# WORK INSTRUCTION
A verbatim reproduction of the lines below, from the line containing "steps completed (50%)" through the line containing "- Step 6: Enhance language switcher", both ends included, is the whole required output.

*** Begin section ***

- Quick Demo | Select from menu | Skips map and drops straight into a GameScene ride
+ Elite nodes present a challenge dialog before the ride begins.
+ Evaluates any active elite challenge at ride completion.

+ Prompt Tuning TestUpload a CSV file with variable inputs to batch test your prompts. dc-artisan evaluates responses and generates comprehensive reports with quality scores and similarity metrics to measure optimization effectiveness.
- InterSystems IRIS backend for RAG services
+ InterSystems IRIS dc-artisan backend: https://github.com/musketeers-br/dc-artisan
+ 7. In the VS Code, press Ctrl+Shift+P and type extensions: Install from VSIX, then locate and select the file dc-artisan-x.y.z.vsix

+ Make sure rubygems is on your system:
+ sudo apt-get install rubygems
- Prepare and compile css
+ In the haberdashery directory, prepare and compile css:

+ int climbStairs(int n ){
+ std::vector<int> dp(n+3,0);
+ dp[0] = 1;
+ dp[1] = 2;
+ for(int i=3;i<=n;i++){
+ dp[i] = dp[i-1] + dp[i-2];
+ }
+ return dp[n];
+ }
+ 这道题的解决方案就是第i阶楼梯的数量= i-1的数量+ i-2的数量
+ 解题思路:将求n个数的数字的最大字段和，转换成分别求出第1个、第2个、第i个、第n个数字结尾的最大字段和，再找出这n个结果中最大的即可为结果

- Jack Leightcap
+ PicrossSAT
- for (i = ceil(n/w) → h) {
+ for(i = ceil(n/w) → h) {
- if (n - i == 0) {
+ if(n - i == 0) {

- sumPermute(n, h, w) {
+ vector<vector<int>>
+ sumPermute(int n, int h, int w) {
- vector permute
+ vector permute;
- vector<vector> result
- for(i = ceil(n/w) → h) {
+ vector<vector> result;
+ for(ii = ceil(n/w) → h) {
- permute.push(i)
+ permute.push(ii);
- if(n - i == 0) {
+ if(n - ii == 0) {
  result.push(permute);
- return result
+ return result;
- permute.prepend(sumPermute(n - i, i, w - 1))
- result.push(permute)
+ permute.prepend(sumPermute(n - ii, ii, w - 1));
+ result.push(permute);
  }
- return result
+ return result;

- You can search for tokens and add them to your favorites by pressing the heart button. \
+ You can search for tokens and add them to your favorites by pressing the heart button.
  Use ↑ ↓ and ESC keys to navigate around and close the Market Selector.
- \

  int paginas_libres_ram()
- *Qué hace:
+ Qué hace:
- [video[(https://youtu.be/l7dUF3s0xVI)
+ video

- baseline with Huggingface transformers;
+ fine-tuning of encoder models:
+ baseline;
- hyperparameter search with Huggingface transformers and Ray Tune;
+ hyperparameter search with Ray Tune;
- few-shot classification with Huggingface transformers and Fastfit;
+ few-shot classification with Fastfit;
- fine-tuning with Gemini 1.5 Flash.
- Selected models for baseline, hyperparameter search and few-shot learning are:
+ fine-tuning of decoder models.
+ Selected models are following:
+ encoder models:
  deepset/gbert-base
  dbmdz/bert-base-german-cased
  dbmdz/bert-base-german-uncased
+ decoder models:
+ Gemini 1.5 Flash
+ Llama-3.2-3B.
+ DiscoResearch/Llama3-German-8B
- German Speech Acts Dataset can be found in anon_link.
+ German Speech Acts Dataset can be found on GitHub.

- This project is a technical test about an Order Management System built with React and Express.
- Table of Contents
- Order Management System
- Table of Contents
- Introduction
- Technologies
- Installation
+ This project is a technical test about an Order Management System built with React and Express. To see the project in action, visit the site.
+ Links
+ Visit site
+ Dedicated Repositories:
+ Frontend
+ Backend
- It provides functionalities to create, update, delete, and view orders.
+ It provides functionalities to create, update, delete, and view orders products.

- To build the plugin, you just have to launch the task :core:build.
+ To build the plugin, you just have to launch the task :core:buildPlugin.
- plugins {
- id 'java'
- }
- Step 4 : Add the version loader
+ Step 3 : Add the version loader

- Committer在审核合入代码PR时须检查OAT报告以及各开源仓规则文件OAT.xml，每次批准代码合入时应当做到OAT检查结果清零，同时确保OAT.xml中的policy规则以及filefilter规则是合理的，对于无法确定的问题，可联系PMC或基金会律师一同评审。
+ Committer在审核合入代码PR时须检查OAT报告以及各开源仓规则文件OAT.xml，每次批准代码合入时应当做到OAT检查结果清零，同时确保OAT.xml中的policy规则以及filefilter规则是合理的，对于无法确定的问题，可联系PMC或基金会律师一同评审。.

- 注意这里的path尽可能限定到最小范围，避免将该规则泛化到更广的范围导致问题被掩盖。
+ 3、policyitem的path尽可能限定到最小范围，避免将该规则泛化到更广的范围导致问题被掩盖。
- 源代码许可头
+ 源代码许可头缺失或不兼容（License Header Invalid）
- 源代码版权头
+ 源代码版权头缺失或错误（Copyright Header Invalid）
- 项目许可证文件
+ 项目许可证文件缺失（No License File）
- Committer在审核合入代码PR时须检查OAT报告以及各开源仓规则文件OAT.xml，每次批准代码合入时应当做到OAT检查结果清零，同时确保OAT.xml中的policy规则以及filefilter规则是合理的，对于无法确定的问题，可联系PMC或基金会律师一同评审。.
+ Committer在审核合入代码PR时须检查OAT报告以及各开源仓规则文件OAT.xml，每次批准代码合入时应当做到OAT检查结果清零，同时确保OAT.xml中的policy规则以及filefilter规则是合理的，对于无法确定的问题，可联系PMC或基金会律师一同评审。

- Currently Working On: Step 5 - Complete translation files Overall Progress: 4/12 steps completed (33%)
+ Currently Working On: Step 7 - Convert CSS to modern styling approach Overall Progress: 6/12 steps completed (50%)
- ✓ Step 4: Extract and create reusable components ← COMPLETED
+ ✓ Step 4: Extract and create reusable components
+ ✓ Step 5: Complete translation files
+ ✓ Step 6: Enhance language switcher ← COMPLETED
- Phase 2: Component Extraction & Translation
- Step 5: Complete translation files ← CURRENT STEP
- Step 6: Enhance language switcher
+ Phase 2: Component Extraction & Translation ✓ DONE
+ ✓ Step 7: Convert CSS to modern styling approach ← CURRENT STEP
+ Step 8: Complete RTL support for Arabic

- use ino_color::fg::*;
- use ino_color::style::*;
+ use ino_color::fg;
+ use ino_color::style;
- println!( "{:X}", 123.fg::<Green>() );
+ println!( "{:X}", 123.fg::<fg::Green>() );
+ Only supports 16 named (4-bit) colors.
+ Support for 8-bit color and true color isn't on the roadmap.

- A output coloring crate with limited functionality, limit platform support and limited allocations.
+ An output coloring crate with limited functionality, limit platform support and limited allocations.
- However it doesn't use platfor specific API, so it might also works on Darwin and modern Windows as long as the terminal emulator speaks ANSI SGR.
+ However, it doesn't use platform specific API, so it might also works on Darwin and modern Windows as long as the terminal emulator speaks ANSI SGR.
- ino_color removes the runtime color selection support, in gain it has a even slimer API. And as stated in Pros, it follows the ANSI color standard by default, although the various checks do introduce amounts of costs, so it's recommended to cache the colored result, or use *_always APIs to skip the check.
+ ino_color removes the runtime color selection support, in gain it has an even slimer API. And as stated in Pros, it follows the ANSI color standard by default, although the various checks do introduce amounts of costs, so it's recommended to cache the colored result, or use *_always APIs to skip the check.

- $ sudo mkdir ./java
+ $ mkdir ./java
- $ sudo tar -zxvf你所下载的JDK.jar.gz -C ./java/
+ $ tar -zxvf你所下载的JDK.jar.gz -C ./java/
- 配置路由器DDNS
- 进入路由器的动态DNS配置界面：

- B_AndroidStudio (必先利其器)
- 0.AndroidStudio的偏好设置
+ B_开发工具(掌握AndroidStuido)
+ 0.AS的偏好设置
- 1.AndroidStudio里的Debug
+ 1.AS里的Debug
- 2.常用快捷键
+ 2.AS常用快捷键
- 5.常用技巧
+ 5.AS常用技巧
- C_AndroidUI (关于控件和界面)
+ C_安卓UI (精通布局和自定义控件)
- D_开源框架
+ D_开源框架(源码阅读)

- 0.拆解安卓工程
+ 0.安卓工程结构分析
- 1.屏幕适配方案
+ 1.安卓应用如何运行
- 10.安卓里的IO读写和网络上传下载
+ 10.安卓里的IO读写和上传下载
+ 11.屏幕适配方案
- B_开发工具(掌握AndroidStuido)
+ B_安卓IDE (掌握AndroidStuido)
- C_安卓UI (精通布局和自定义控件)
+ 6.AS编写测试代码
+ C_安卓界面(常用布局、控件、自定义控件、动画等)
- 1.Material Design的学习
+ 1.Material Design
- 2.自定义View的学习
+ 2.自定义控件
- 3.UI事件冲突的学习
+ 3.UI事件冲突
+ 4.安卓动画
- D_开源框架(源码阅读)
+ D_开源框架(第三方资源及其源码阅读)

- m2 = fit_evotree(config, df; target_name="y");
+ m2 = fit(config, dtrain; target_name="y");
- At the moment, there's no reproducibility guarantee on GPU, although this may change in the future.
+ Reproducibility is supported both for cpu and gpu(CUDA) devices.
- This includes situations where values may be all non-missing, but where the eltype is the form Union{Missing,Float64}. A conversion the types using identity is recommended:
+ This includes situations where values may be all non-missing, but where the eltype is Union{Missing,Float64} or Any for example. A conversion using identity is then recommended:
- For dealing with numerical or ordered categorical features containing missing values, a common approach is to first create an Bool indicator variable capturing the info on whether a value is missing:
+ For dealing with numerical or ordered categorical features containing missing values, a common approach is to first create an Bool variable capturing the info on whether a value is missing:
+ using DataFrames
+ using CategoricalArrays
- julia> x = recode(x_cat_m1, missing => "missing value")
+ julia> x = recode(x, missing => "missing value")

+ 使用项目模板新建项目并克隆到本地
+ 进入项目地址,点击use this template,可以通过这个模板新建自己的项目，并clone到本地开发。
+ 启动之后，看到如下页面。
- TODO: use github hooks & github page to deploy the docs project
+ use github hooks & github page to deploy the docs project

*** End section ***

# REPLY TO THE EXERCISE
+ Currently Working On: Step 7 - Convert CSS to modern styling approach Overall Progress: 6/12 steps completed (50%)
- ✓ Step 4: Extract and create reusable components ← COMPLETED
+ ✓ Step 4: Extract and create reusable components
+ ✓ Step 5: Complete translation files
+ ✓ Step 6: Enhance language switcher ← COMPLETED
- Phase 2: Component Extraction & Translation
- Step 5: Complete translation files ← CURRENT STEP
- Step 6: Enhance language switcher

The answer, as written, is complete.